(Stored data entries)
"""
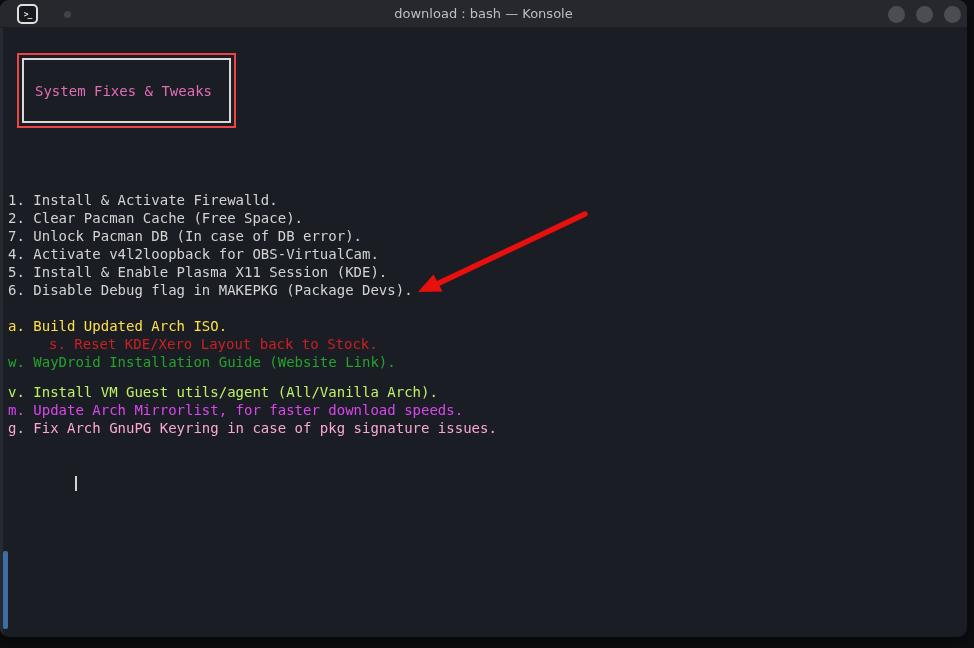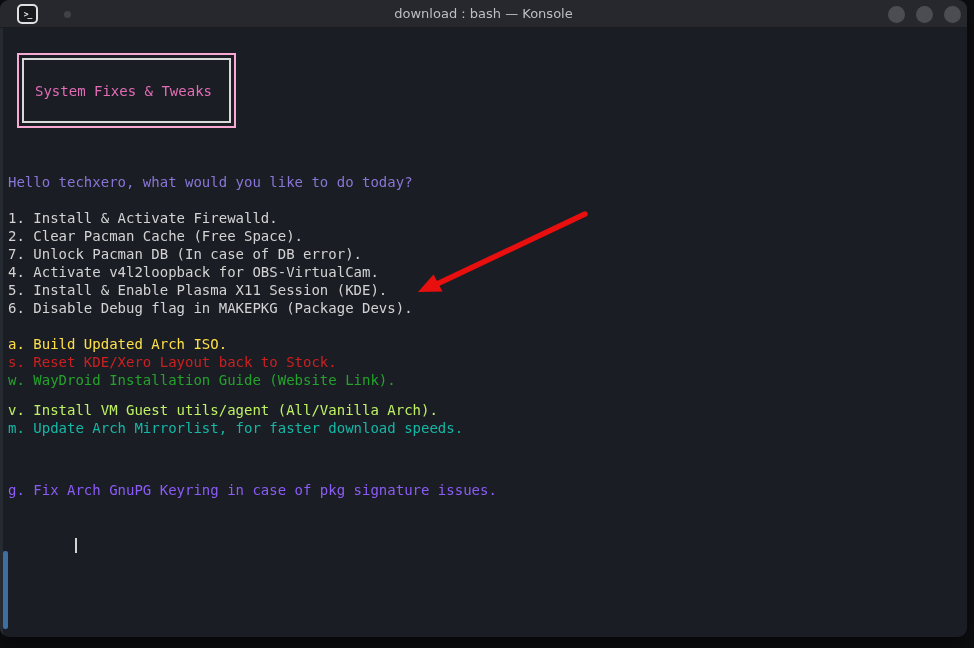"System Fixes & Tweaks" .banner-outer { border: 2px solid #f9a8d4 -> 2px solid #ef4444 }
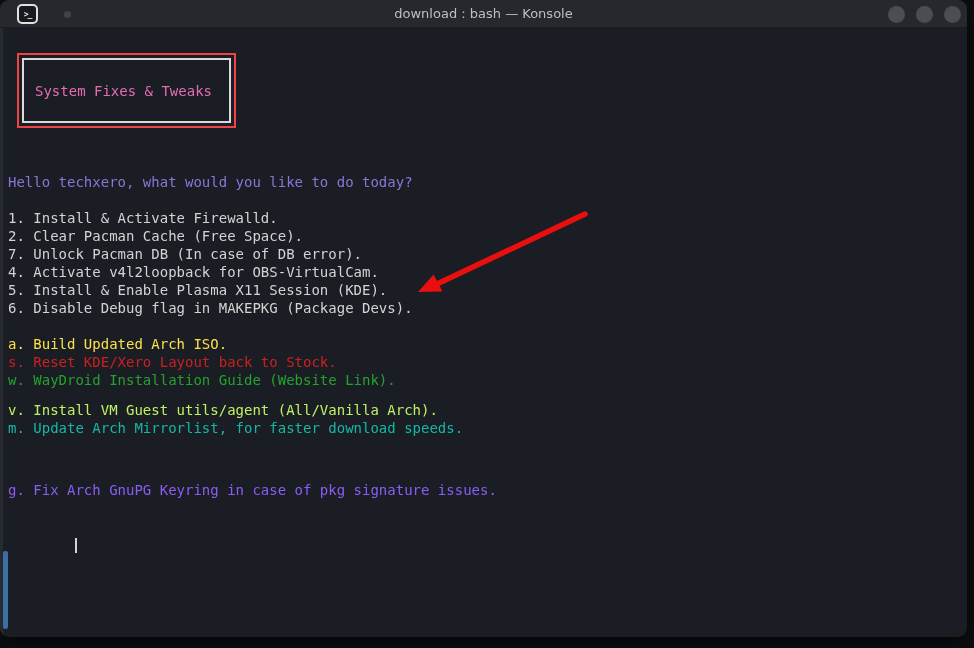"Hello techxero, what would you" div.line { html: <div>Hello techxero, what would you like to do today?</div> -> none }
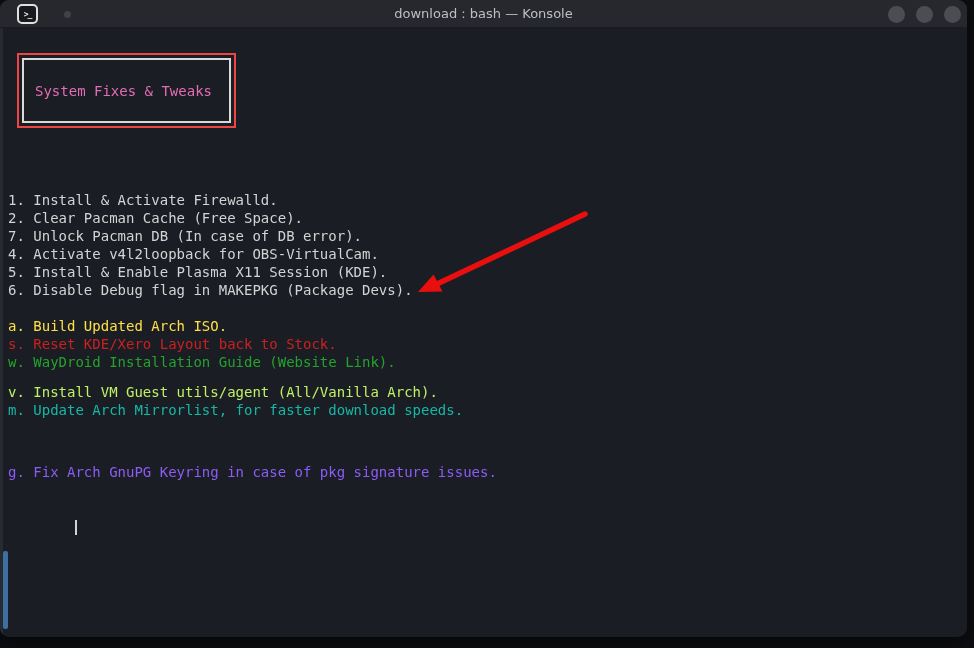"s. Reset KDE/Xero Layout back" div.line { margin-left: none -> 41px }
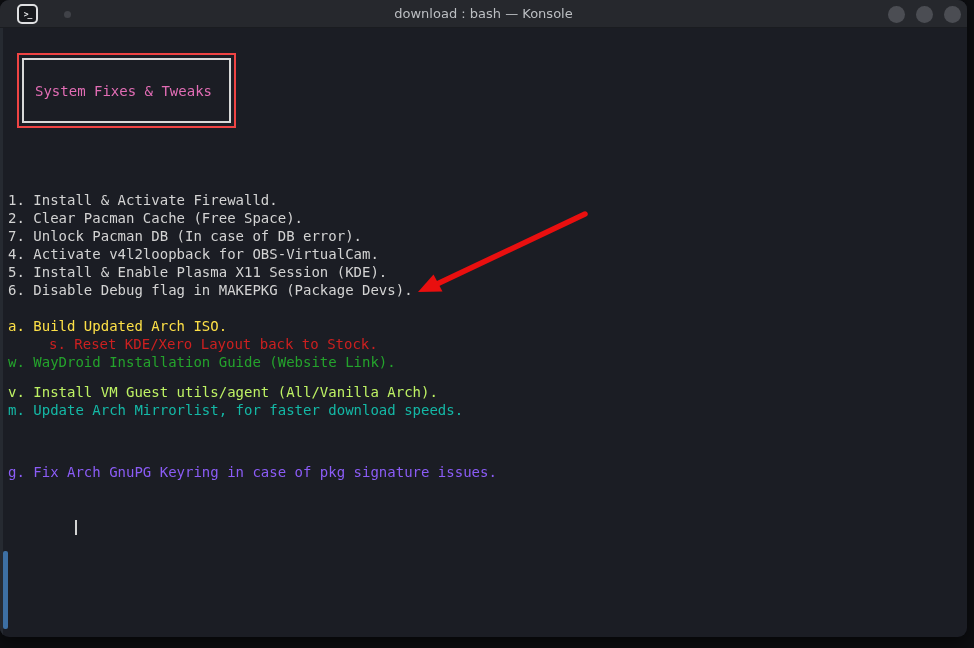"m. Update Arch Mirrorlist, for" div.line { color: #14b8a6 -> #d946ef }
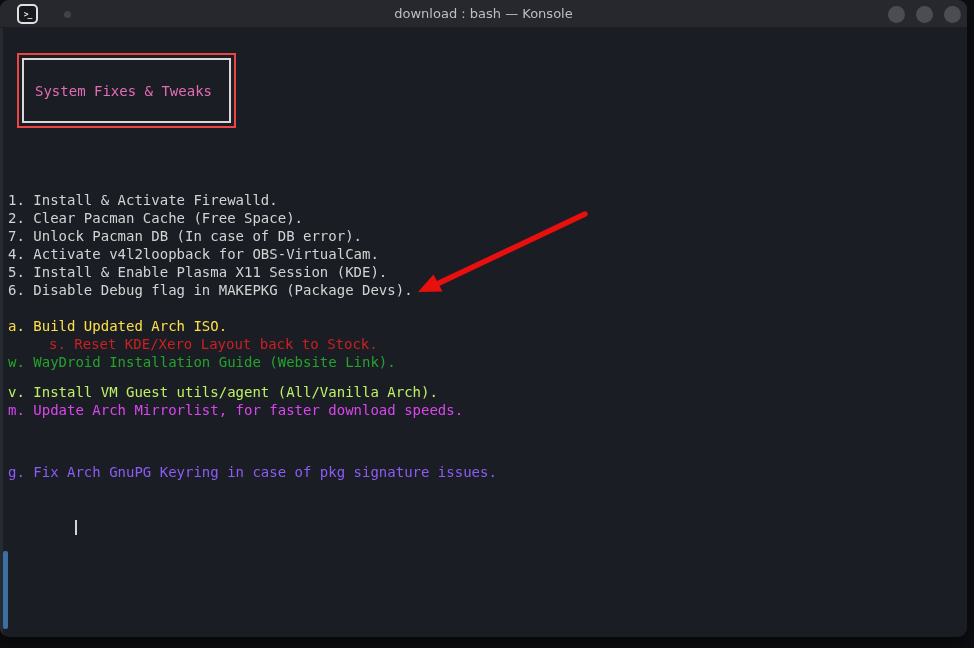"g. Fix Arch GnuPG Keyring" div.line { color: #8b5cf6 -> #f9a8d4; margin-top: 44px -> none }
"""
What the task asks:
Print all of the entries word for word. Skip any images they contain.

Answer to the exercise:
"System Fixes & Tweaks" .banner-outer { border: 2px solid #f9a8d4 -> 2px solid #ef4444 }
"Hello techxero, what would you" div.line { html: <div>Hello techxero, what would you like to do today?</div> -> none }
"s. Reset KDE/Xero Layout back" div.line { margin-left: none -> 41px }
"m. Update Arch Mirrorlist, for" div.line { color: #14b8a6 -> #d946ef }
"g. Fix Arch GnuPG Keyring" div.line { color: #8b5cf6 -> #f9a8d4; margin-top: 44px -> none }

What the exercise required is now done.